Il pénétra dans la pièce, les traits de son beau visage plissés d'énervement, tandis qu'il braquait son regard courroucé sur Monroe, qui avait du mal à refermer la bouche et à concevoir que le beau jeune homme brun qui lui faisait face et le crotale venimeux qu'elle venait de croiser quelques minutes auparavant étaient la même personne.
— Adam ! Waouh, qu'est-ce que tu as changé ! s'exclama Worth, alors que les deux hommes se donnaient l'accolade, à l'évidence ravis de se revoir.
— J'avoue que c'est agréable de ne plus ressembler à un avorton boutonneux, lui répondit ce dernier. Même si, on ne me dit rien sous prétexte que je suis toujours trop jeune ! ajouta-t-il d'une voix accusatrice en m'envoyant un coup d'œil éloquent.
— Tu as beau avoir eut une poussé de croissance et hérité d'une voix de vrai mâle, à même pas encore seize ans, tu restes un gamin ! lui répondis-je sur le ton de l'humour pour atténuer ma rebuffade. Tu peux t'assurer que la voix est libre jusqu'au garage, s'il te plait ?
De la déception ainsi qu'une légère rancœur passa sur son visage, tandis qu'il acquiesçait à regret et partait s'acquitter de sa tâche, aussi ingrate soit-elle à ses yeux.
— Vous, fermez-là ! ordonnai-je à Monroe lorsque cette dernière voulu ouvrir la bouche. Vous allez faire ce que l'on vous demande pour une fois et en silence, sinon je vous jure que je vous assomme !
Alors que nous patientions quelques minutes pour être certain qu'aucun autre métamorphe ne risquait de croiser le chemin des deux inspecteurs, le portable d'Allistaire sonna de nouveau.
— Laisse-moi deviner, c'est encore le chef ? commenta Worth alors que ce dernier confirmait son intuition d'un hochement de tête. Ne répond-pas et éteins ton téléphone lui ordonna-t-il.
— Tu as changé d'avis ? lui demandai-je surprise et espérant que, contre toute attente, il ait enfin renoncé à se rendre sur les lieux des récentes atrocités de Kane.

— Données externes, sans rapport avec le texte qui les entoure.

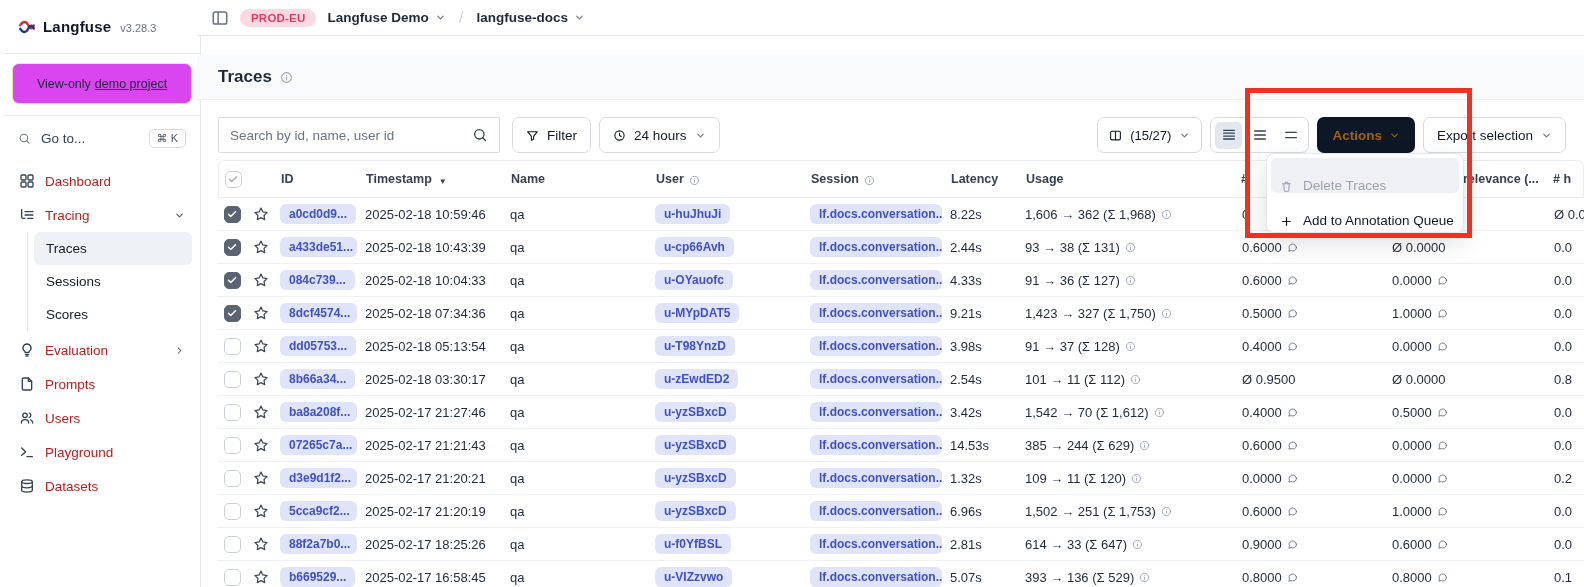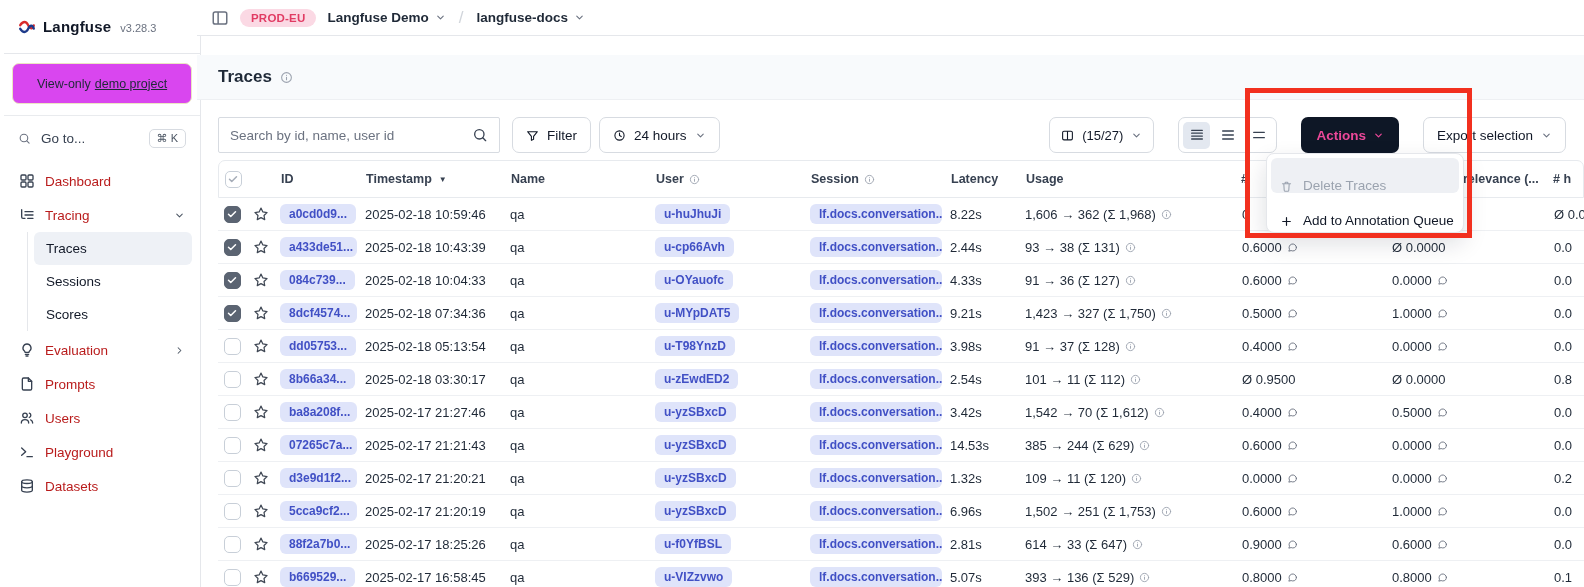"(15/27)" .right-cluster { gap: 24px -> 8px }
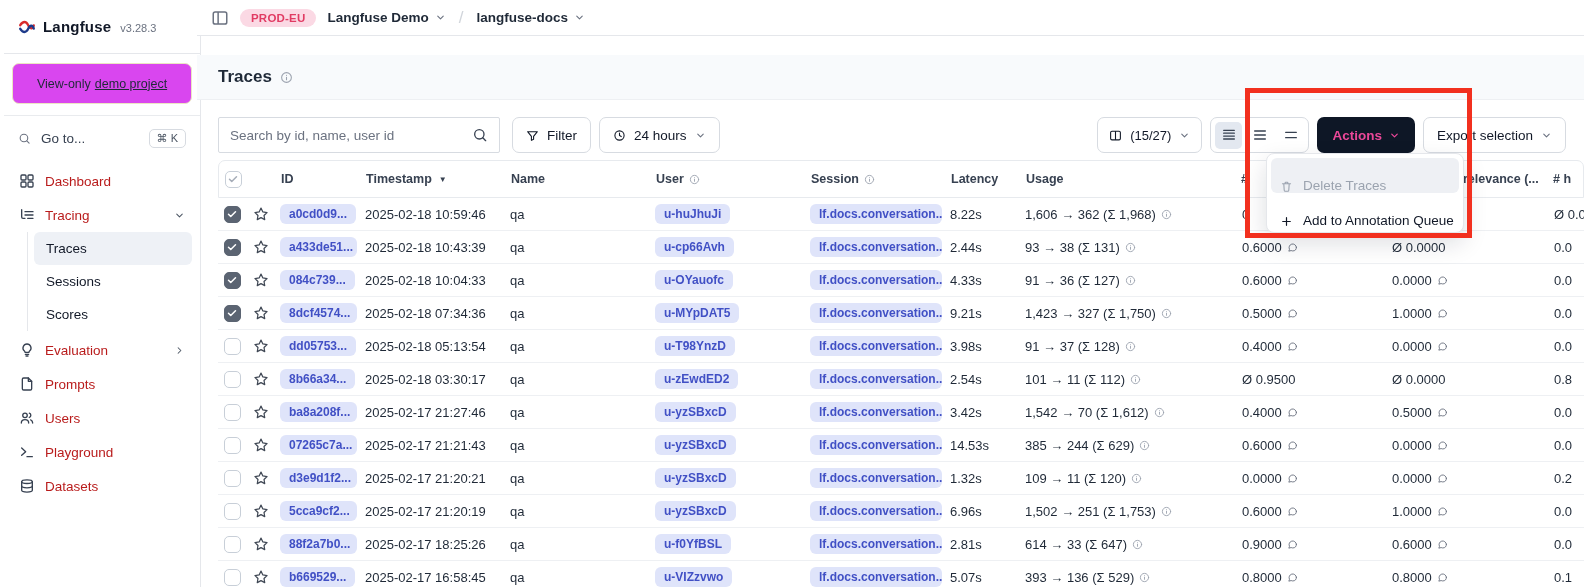"Actions" .btn-dark { color: #ec4899 -> #a16207 }
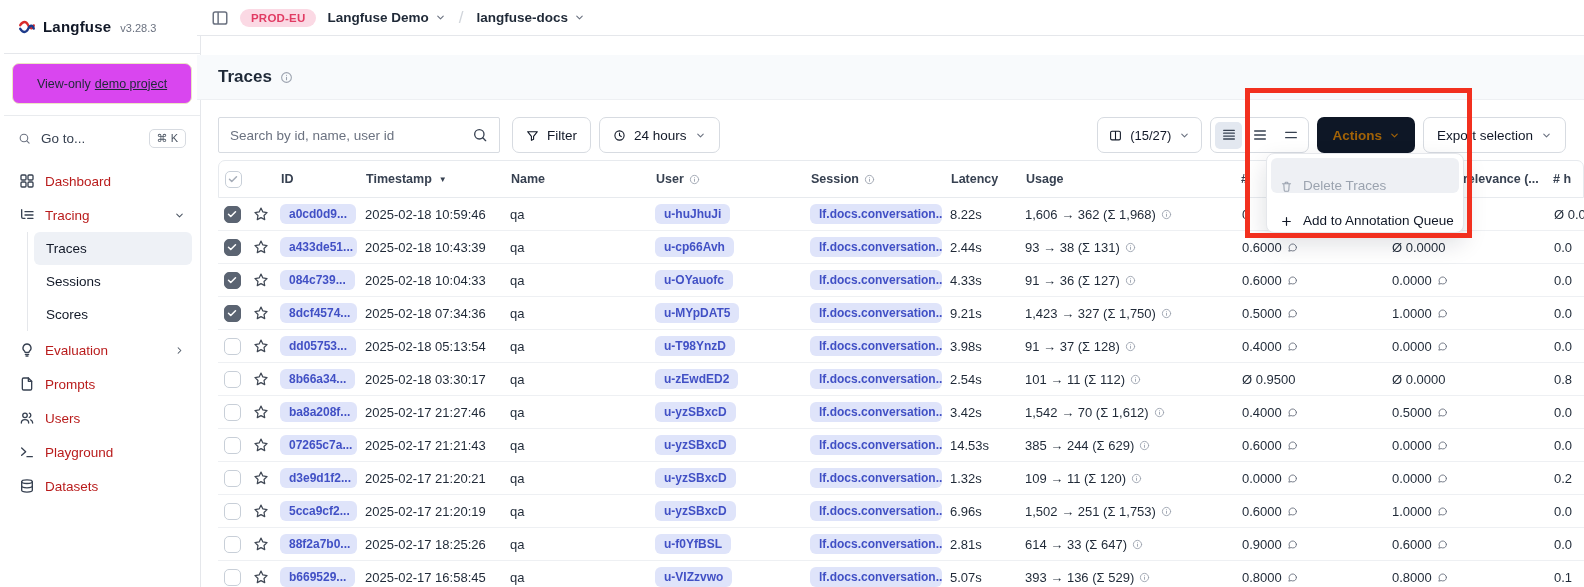"ID" .th { align-items: center -> flex-end }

— Non, mais me faire gueuler dessus ne nous fera pas arriver plus vite, donc, mettons-nous en route sans tarder et laissons-le s'énerver dans son coin.
Je faillis tenter une nouvelle fois de le convaincre de renoncer, mais le regard déterminé qu'il me lança m'en dissuada. Déçue et intimement persuadée que nous faisions une erreur monumentale, j'ouvris néanmoins la marche pour les guider hors de la demeure de mon père.